Hediyeye güç nisbetinde mukabelede bulunmak dinimizin güzellik olarak beyan buyurduğu bir husustur. O bakımdan buna da dikkat çekiliyor. "Bâzı müfessirler (Kur'ân'ın açıklamasını yaparlar) Nisa sûresinin 86. âyetinde geçen "Bir selâm ile selâmlandığınız zaman ondan daha güzeli ile karşılayın" da geçen "Selâm" kelimesini hediye ile tefsir etmişlerdir.
Hz. Ömer (r.a.)'in, "Hediye ihtiyaca cevap vermesi bakımından ne güzel şey..." derken bir taraftan onu takdir ediyor, diğer taraftan da ruhi ve maddi yönünü (rolünü) dile getiriyor olması da dikkat çekici bir husustur.
Hediyenin verende külfet doğurmaması gerekir. Hediyeleşmede İslâmî ölçülerin dikkate alınmaması ziyâretleşme ve hediyeleşme hasletlerimizi katletti. Bu materyalist bir kafa yapısı oluşturdu. Her şey menfaatle özdeşir hâle geldi. Çeşitli sosyal münâsebetlerle hediyeleşirken maddi imkânlarımızla orantılı hediye vermek en münasip olanıdır.
Aile fertleri arasında hediyeleşmenin belirli bir zamanı yoktur. Aile reislerinin, abinin, amcanın, dayının hediye hususunu mutlaka dikkate almalıdırlar. Çünkü bu, muhabbeti artırır. Akraba eş-dost arası hediyeleşme hâkeza böyledir.
Batı standartlarına göre hediyeleşmek bizde ziyâretleşmeyi kesti.
İnsanlar imkânlarına göre değil, zengin-fakir ziyaretine göre hediyeye yönelince ziyaretleşmeler kesildi.

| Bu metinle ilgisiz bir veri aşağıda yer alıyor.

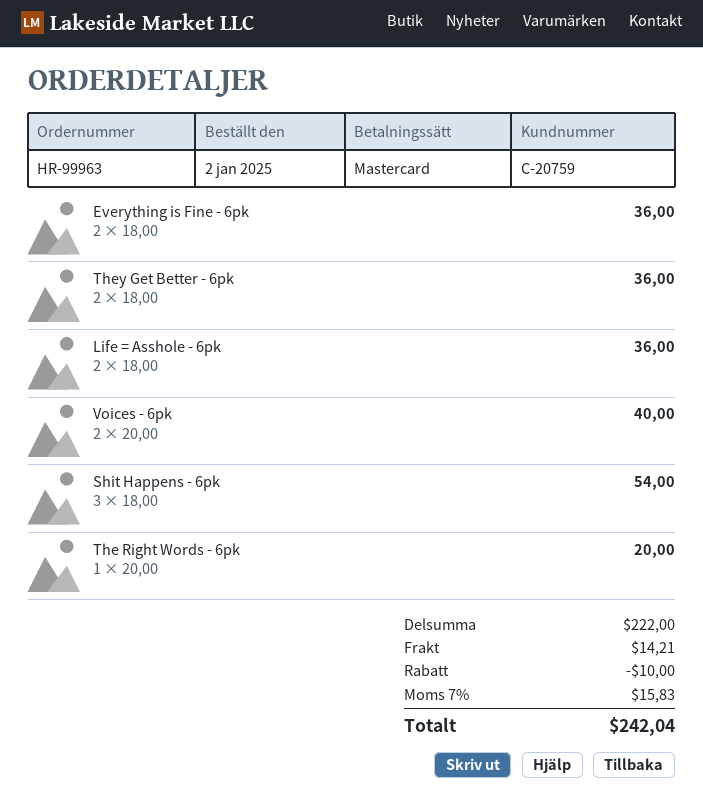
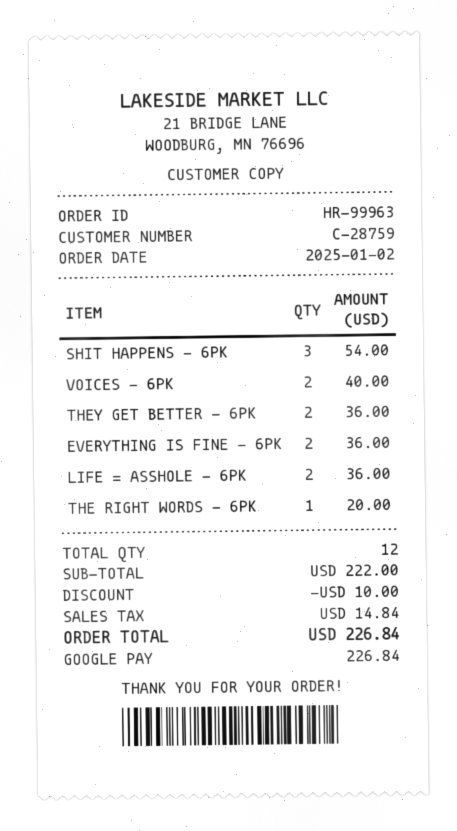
customer number: C-20759 -> C-28759
payment method: Mastercard -> Google Pay
shipping: 14.21 -> none
tax: 15.83 -> 14.84
total: 242.04 -> 226.84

Bir kilo elma, portakal alabilecek olan kişiye önce hanımı, çocukları karşı çıkıyor:
- Ayıp değil mi? Bununla gidilir mi? diyorlar.
Bir kısım insanlar, "artık ziyâretleşemiyoruz" diyorlar.
Neden?
Çünkü, azına hanım râzı olmuyor. Çoğuna da bizim bütçe kâfi gelmiyor.
- Ne yapalım öyle ise gitmeyelim, diyoruz.
Bu gidişle Avrupa'lılara dönüşüyoruz. Onlar öyle yaparlar. Meselâ, yemek saatinde size gelecekler. Ceplerine iki yumurta koyarlar. Yemeğe oturunca, onlar getirdiklerini, ev sahibi de kendi yemeğini yer. O, misafire ikram etse olmaz mı? Olmaz! Öyle alışmamış. Tam ferdiyetçi bir cemiyet meydana getirmişler.
Bizim cemiyetimiz öyle mi?
Vakıflarımızı bir düşünsenize.
Sosyal Dayanışma Vakfı yağması, bu devlet düzenine itimatsızlık bugünkü sıkıntılara kapı açmıştır, maalesef. Şimdi bizi Avrupalılaşmaya doğru götürüyorlar. Gidiş bunu gösteriyor.
Peygamberimiz, kendisine verilen hediyeleri reddetmezlerdi. Kendisine verilenlere mukabil hediyeler verirlerdi.
Hediye kılıfına sarılarak rüşvet vermek belâ olur. Onun için hakimlere, amirlere, memurlara hediye verilmez. Peygamberimiz vâlilerine hitâben:
"- Hediyeden sakının, zira sizin için bu bir rüşvet vâsıtasıdır. Allah, rüşvet alana-verene-lânet etmektedir," buyurmuştur.